Information provided:
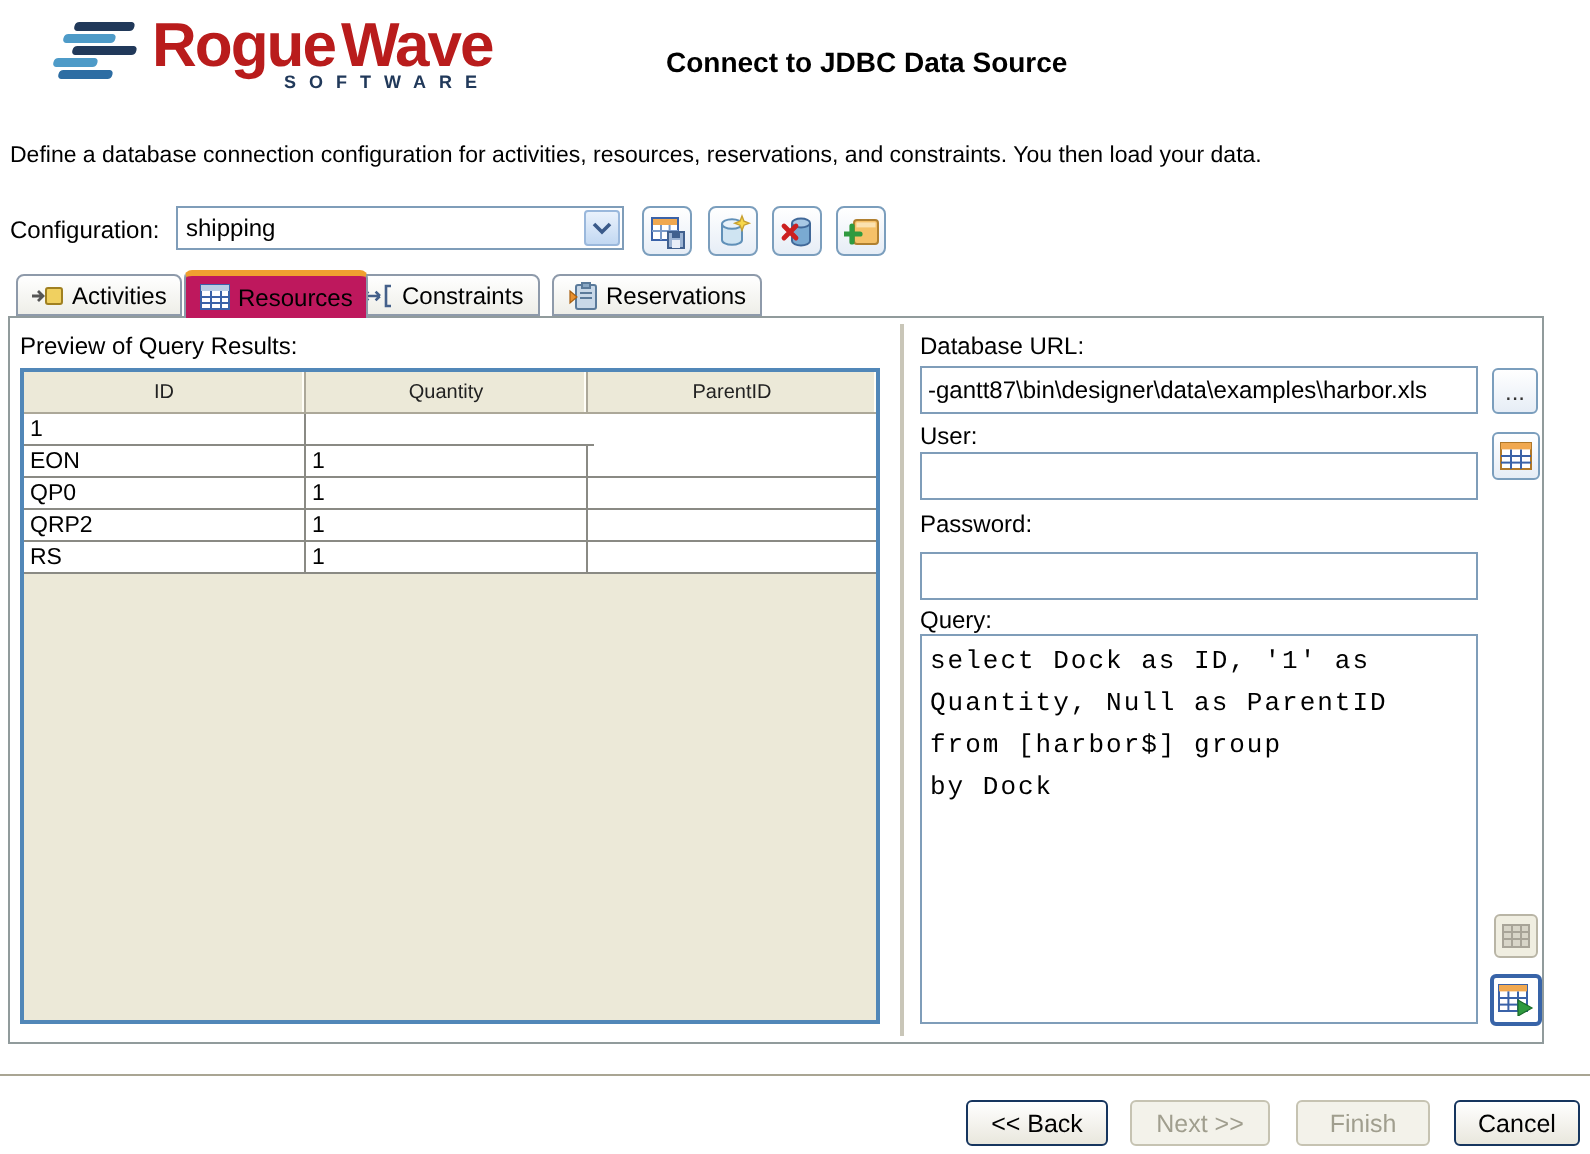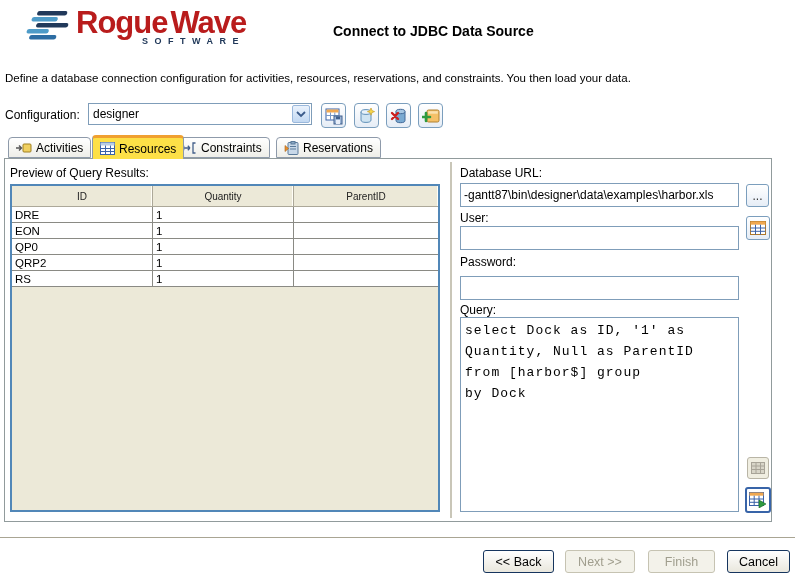--- a/index.html
+++ b/index.html
@@ -23,21 +23,21 @@
   .combo-value { flex:1; font-size:12px; padding-left:4px; }
   .combo-btn { width:18px; height:18px; margin:1px; border:1px solid #9ab8dc; border-radius:2px;
                background:linear-gradient(180deg,#eaf2fc 0%,#c2d8f2 100%); display:flex; align-items:center; justify-content:center; }
   .tbtn { position:absolute; top:103px; width:25px; height:25px; border:1px solid #7b9ebd; border-radius:4px;
           background:linear-gradient(180deg,#ffffff 0%,#e6edf6 100%); display:flex; align-items:center; justify-content:center; padding:0; cursor:default; }
 
   
   .tab { position:absolute; display:flex; align-items:center; gap:4px; padding:0 7px; font-size:12px;
          border:1px solid #8e9aaa; border-radius:4px 4px 0 0; background:linear-gradient(180deg,#ffffff 0%,#eeeee8 100%); }
   .tab.unsel { top:137px; height:21px; }
-  .tab.sel { top:135px; height:24px; background:#fde047; border-top:3px solid #f0a030; border-bottom:none; z-index:3; }
+  .tab.sel { top:135px; height:24px; background:#be185d; border-top:3px solid #f0a030; border-bottom:none; z-index:3; }
 
   
   .panel { position:absolute; left:4px; top:158px; width:768px; height:364px; border:1px solid #919b9c; background:#fff; }
   .preview-label { position:absolute; left:10px; top:166px; font-size:12px; }
 
   .qtable { position:absolute; left:10px; top:184px; width:430px; height:328px; border:2px solid #5187b8; background:#ece9d8; }
   .thead { display:flex; height:21px; background:#ece9d8; border-bottom:1px solid #aca899; }
   .th { font-size:10px; color:#222; display:flex; align-items:center; justify-content:center;
         border-right:1px solid #aca899; box-shadow:inset -1px 0 0 #fffef7; }
   .trow { display:flex; height:16px; background:#fff; }
@@ -91,21 +91,21 @@
       <div class="brand"><span>Rogue</span><span class="w2">Wave</span></div>
       <div class="brand-sub">SOFTWARE</div>
     </div>
   </div>
   <div class="page-title">Connect to JDBC Data Source</div>
 
   <div class="description">Define a database connection configuration for activities, resources, reservations, and constraints. You then load your data.</div>
 
   <div class="config-label">Configuration:</div>
   <div class="combo">
-    <span class="combo-value">designer</span>
+    <span class="combo-value">shipping</span>
     <span class="combo-btn">
       <svg width="10" height="7" viewBox="0 0 10 7">
         <polyline points="1,1 5,5 9,1" fill="none" stroke="#3a5a8a" stroke-width="1.8"></polyline>
       </svg>
     </span>
   </div>
 
   <button class="tbtn" style="left:321px;">
     <svg width="18" height="18" viewBox="0 0 18 18">
       <rect x="1" y="2" width="13" height="11" fill="#fff" stroke="#3a62a8"></rect>
@@ -180,21 +180,20 @@
 
   <div class="preview-label">Preview of Query Results:</div>
 
   <div class="qtable">
     <div class="thead">
       <div class="th c0">ID</div>
       <div class="th c1">Quantity</div>
       <div class="th c2">ParentID</div>
     </div>
     <div class="trow">
-      <div class="td c0">DRE</div>
       <div class="td c1">1</div>
       <div class="td c2"></div>
     </div>
     <div class="trow">
       <div class="td c0">EON</div>
       <div class="td c1">1</div>
       <div class="td c2"></div>
     </div>
     <div class="trow">
       <div class="td c0">QP0</div>

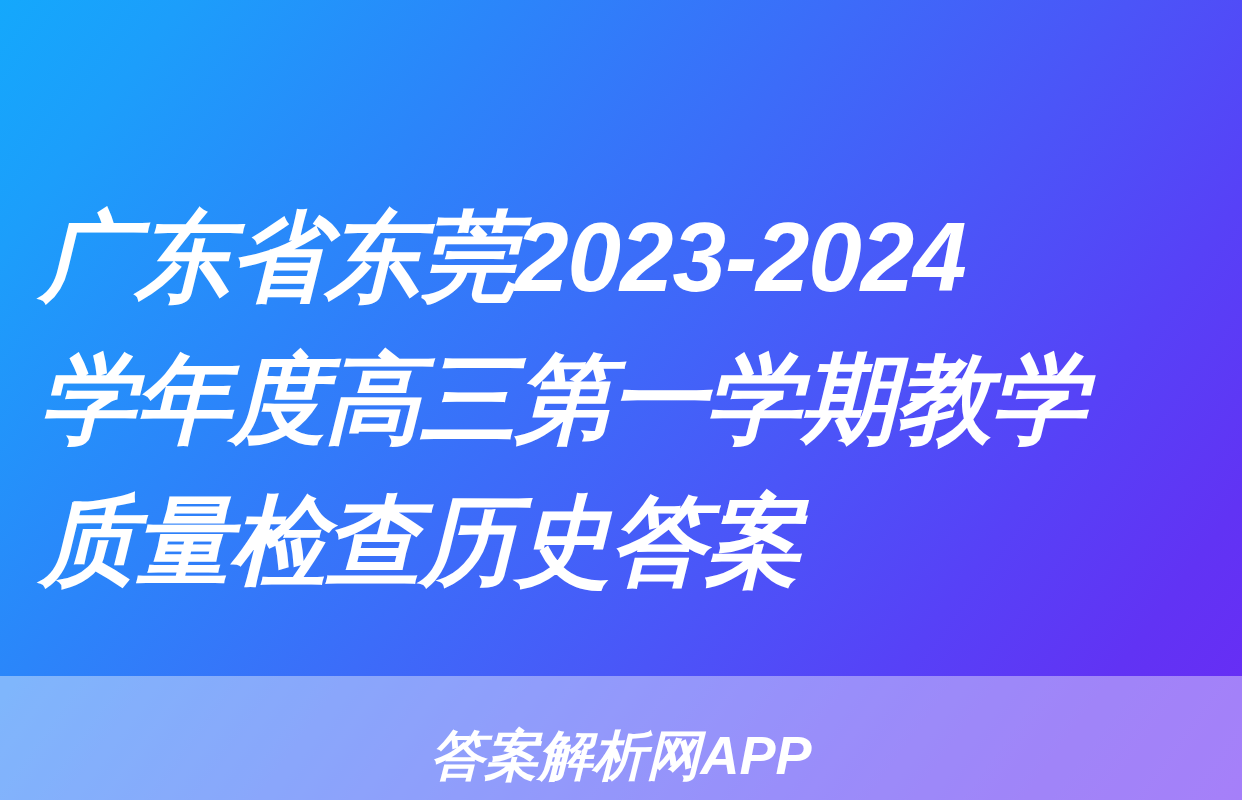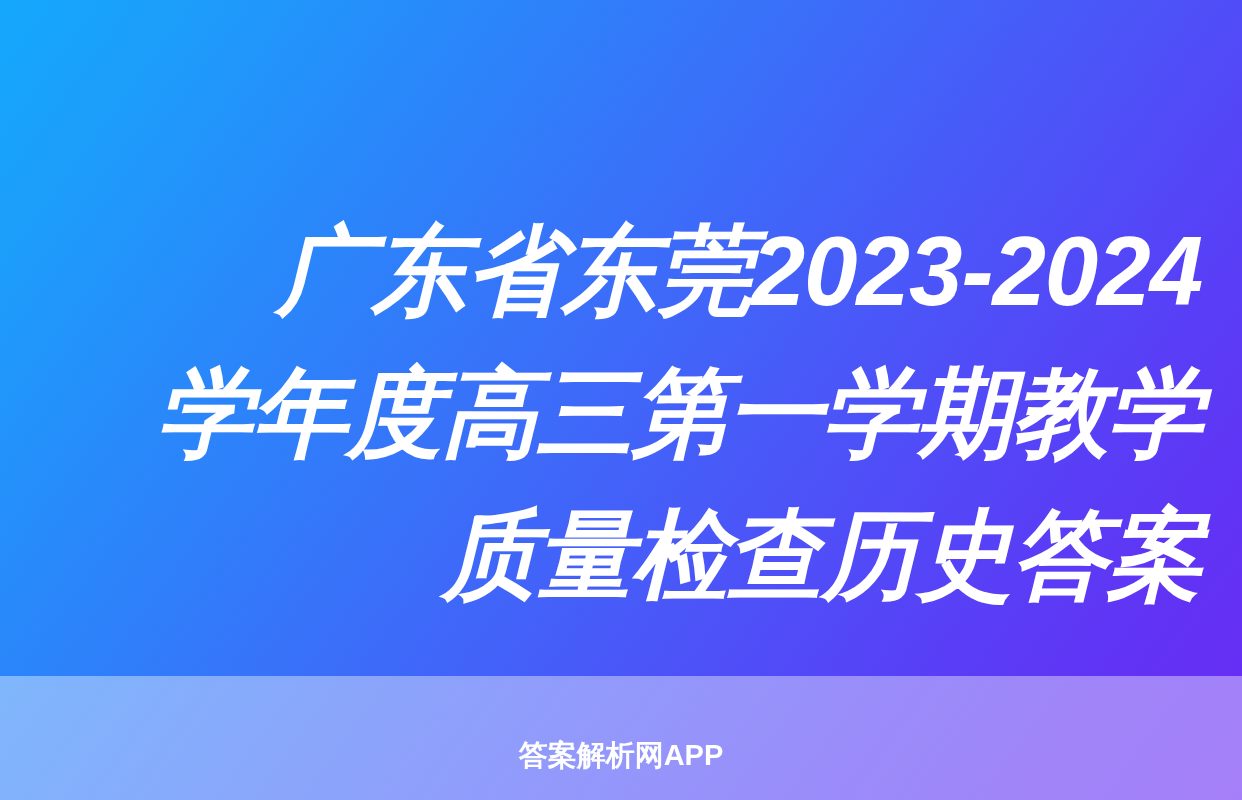--- a/index.html
+++ b/index.html
@@ -24,22 +24,22 @@
                 #5741F7 76%,
                 #6133F4 88%,
                 #6A2BF5 100%);
   }
 
   
   .title-block {
     position: absolute;
     left: 0;
     right: 0;
-    top: 200px;
-    text-align: right;
+    top: 186px;
+    text-align: left;
     padding: 0 28px;
     box-sizing: border-box;
   }
 
   .title-line {
     display: block;
     color: #ffffff;
     font-weight: 700;
     font-style: italic;
     font-size: 98px;
@@ -59,21 +59,22 @@
     height: 124px;
     background: rgba(255, 255, 255, 0.40);
     display: flex;
     align-items: center;
     justify-content: center;
   }
 
   .watermark-text {
     color: #ffffff;
     font-weight: 700;
-    font-size: 29px;
+    font-style: italic;
+    font-size: 54px;
     line-height: 45px;
     letter-spacing: 0px;
     white-space: nowrap;
     margin-top: 34px;
   }
 </style>
 </head>
 <body>
 
 <div id="poster">

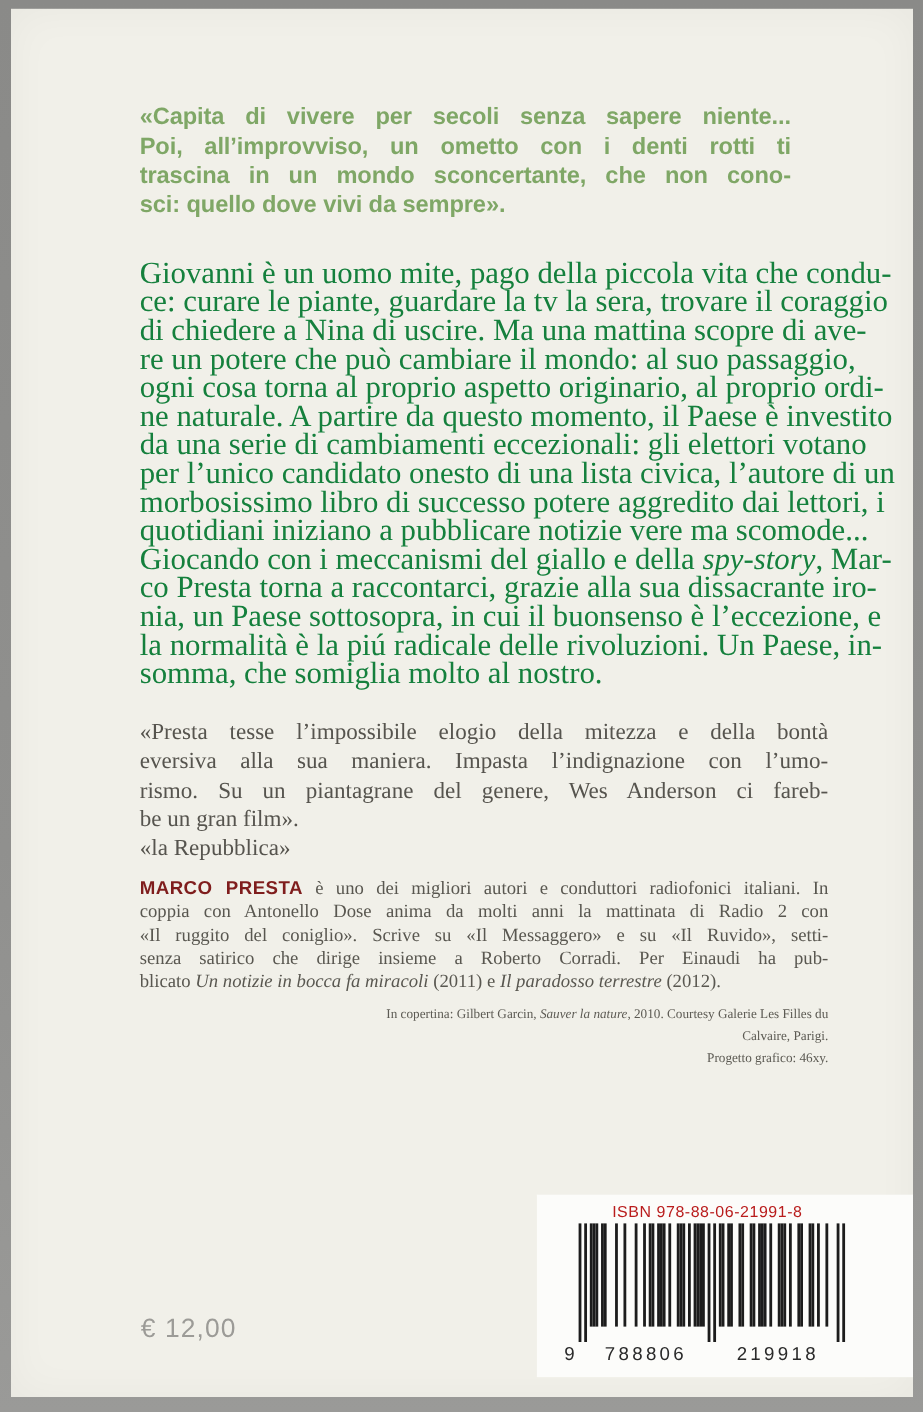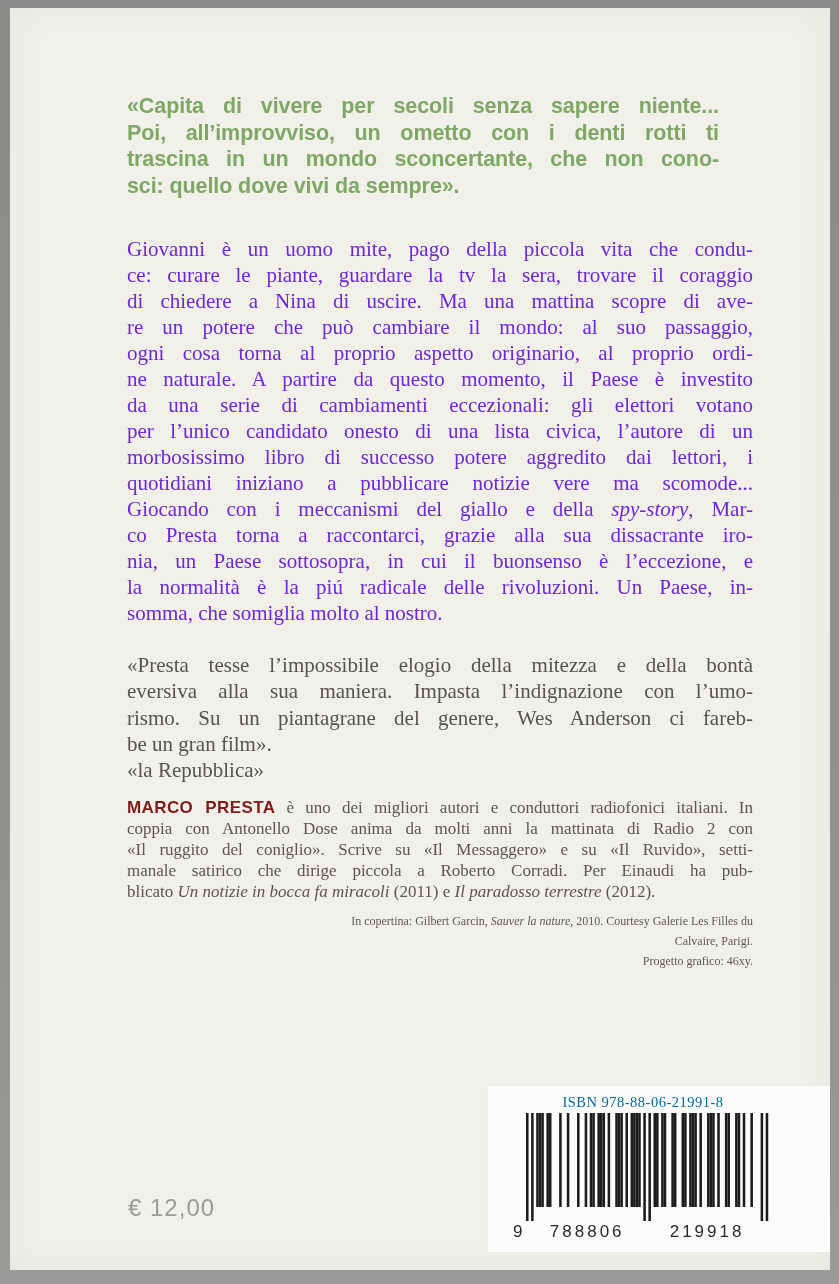--- a/index.html
+++ b/index.html
@@ -34,22 +34,22 @@
     width:592px;
     font-family:"Liberation Sans", sans-serif;
     font-weight:bold;
     font-size:21.5px; line-height:26.5px;
     color:#7fa766;
     letter-spacing:-0.1px;
   }
   .synopsis {
     margin-top:37px;
     font-family:"Liberation Serif", serif;
-    font-size:21px; line-height:26px;
-    color:#6d28d9;
+    font-size:28px; line-height:26px;
+    color:#15803d;
   }
   .review {
     margin-top:26px;
     font-family:"Liberation Serif", serif;
     font-size:21px; line-height:26.3px;
     color:#56544e;
   }
   .attribution {
     font-family:"Liberation Serif", serif;
     font-size:21px; line-height:26px;
@@ -84,22 +84,22 @@
   }
   .barcode-panel {
     position:absolute; left:478px; top:1078px;
     width:342px; height:166px;
     background:#fcfcfa;
     box-shadow:0 0 2px rgba(0,0,0,0.05);
   }
   .isbn-label {
     width:262px; margin:8px 0 2px 24px;
     text-align:center;
-    font-family:Liberation Serif, serif;
-    font-size:14.5px; color:#0369a1;
+    font-family:Liberation Sans, sans-serif;
+    font-size:14.5px; color:#b91c1c;
     letter-spacing:0.5px;
   }
   .barcode-svg { display:block; margin-left:24px; }
 </style>
 </head>
 <body>
 
 <div class="photo-frame">
   <div class="cover">
 
@@ -135,21 +135,21 @@
         <div class="jline">eversiva alla sua maniera. Impasta l’indignazione con l’umo-</div>
         <div class="jline">rismo. Su un piantagrane del genere, Wes Anderson ci fareb-</div>
         <div class="jline last">be un gran film».</div>
         <div class="attribution">«la Repubblica»</div>
       </div>
 
       <div class="bio">
         <div class="jline"><span class="nm">MARCO PRESTA</span><span> è uno dei migliori autori e conduttori radiofonici italiani. In</span></div>
         <div class="jline">coppia con Antonello Dose anima da molti anni la mattinata di Radio 2 con</div>
         <div class="jline">«Il ruggito del coniglio». Scrive su «Il Messaggero» e su «Il Ruvido», setti-</div>
-        <div class="jline">manale satirico che dirige piccola a Roberto Corradi. Per Einaudi ha pub-</div>
+        <div class="jline">senza satirico che dirige insieme a Roberto Corradi. Per Einaudi ha pub-</div>
         <div class="jline last">blicato <i>Un notizie in bocca fa miracoli</i> (2011) e <i>Il paradosso terrestre</i> (2012).</div>
       </div>
 
       <div class="credits">
         <div>In copertina: Gilbert Garcin, <i>Sauver la nature</i>, 2010. Courtesy Galerie Les Filles du</div>
         <div>Calvaire, Parigi.</div>
         <div>Progetto grafico: 46xy.</div>
       </div>
 
     </div>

Task description:
The answer must consist of every line from the entries that holds the string "shadow".

Answer below:
         border-right:1px solid #aca899; box-shadow:inset -1px 0 0 #fffef7; }
     box-shadow:0 0 2px rgba(0,0,0,0.05);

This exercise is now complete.